**Assignment**
Lines holding the string "logo" are the ones to copy; find them all in the data.
=== Stored data ===
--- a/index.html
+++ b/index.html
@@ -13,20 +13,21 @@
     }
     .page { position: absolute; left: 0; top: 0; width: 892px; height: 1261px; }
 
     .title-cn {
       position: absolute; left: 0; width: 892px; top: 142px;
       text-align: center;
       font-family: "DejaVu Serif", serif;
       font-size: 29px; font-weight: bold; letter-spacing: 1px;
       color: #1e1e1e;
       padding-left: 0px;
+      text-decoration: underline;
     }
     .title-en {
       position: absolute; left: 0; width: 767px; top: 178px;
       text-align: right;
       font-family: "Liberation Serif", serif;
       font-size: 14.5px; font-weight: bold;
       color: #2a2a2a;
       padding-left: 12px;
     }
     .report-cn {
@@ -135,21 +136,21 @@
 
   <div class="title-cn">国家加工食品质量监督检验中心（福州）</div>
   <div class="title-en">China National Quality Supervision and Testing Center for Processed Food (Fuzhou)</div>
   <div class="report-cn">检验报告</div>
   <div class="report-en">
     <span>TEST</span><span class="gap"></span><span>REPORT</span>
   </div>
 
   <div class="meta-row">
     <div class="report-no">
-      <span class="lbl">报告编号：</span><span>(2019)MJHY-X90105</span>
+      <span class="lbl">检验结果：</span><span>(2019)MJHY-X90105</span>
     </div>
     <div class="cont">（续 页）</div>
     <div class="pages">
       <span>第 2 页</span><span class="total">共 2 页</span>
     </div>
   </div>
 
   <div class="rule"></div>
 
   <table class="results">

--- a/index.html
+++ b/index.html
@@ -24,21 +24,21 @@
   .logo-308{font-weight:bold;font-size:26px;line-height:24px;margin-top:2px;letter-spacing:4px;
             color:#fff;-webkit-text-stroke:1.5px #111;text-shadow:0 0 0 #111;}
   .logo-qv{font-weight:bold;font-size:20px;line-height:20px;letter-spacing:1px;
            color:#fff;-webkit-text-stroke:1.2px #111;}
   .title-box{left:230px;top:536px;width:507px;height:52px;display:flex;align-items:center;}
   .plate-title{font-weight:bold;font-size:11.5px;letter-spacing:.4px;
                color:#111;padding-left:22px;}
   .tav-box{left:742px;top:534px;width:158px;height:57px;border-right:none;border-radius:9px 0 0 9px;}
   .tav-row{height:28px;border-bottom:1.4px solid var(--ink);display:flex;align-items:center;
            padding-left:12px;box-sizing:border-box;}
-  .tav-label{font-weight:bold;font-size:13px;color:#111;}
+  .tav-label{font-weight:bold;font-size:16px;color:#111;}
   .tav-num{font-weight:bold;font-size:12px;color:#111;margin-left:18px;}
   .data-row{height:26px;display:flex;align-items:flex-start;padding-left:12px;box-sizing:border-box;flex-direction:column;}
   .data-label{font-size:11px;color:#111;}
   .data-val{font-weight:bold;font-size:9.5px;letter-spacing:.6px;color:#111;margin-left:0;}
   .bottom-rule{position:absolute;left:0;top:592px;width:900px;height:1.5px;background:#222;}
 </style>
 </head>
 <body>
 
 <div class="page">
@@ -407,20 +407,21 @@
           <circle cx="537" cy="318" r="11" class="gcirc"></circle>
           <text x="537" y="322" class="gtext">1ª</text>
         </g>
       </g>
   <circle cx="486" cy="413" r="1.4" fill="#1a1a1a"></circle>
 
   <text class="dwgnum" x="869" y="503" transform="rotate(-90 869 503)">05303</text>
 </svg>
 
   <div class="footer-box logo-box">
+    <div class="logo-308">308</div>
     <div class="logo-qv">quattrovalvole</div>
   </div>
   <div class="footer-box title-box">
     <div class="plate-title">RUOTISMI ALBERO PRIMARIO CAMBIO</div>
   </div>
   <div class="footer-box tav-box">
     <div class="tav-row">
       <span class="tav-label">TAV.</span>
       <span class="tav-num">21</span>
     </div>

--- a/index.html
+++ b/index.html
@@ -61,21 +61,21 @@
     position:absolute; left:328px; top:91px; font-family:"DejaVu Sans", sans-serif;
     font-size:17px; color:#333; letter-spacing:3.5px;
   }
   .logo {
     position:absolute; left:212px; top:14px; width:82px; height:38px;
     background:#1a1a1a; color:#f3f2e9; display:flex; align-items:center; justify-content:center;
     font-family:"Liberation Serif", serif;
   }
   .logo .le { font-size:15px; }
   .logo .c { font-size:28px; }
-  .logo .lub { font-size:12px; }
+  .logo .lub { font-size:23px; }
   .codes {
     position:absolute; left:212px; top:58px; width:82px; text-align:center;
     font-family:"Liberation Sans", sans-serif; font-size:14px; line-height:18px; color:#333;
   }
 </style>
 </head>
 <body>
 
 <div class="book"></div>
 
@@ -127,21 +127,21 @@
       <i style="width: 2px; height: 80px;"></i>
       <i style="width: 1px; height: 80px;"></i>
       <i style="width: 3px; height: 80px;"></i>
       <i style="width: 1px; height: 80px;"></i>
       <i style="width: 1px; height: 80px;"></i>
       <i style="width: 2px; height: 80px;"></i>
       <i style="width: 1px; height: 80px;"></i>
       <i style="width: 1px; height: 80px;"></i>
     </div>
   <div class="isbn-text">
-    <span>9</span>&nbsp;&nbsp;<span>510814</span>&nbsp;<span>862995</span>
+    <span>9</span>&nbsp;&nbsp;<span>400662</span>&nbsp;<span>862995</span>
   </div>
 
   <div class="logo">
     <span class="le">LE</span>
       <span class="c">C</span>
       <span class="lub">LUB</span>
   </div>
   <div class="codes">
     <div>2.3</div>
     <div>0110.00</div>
===
**Task answer**
   .logo-308{font-weight:bold;font-size:26px;line-height:24px;margin-top:2px;letter-spacing:4px;
   .logo-qv{font-weight:bold;font-size:20px;line-height:20px;letter-spacing:1px;
   <div class="footer-box logo-box">
+    <div class="logo-308">308</div>
     <div class="logo-qv">quattrovalvole</div>
   .logo {
   .logo .le { font-size:15px; }
   .logo .c { font-size:28px; }
-  .logo .lub { font-size:12px; }
+  .logo .lub { font-size:23px; }
   <div class="logo">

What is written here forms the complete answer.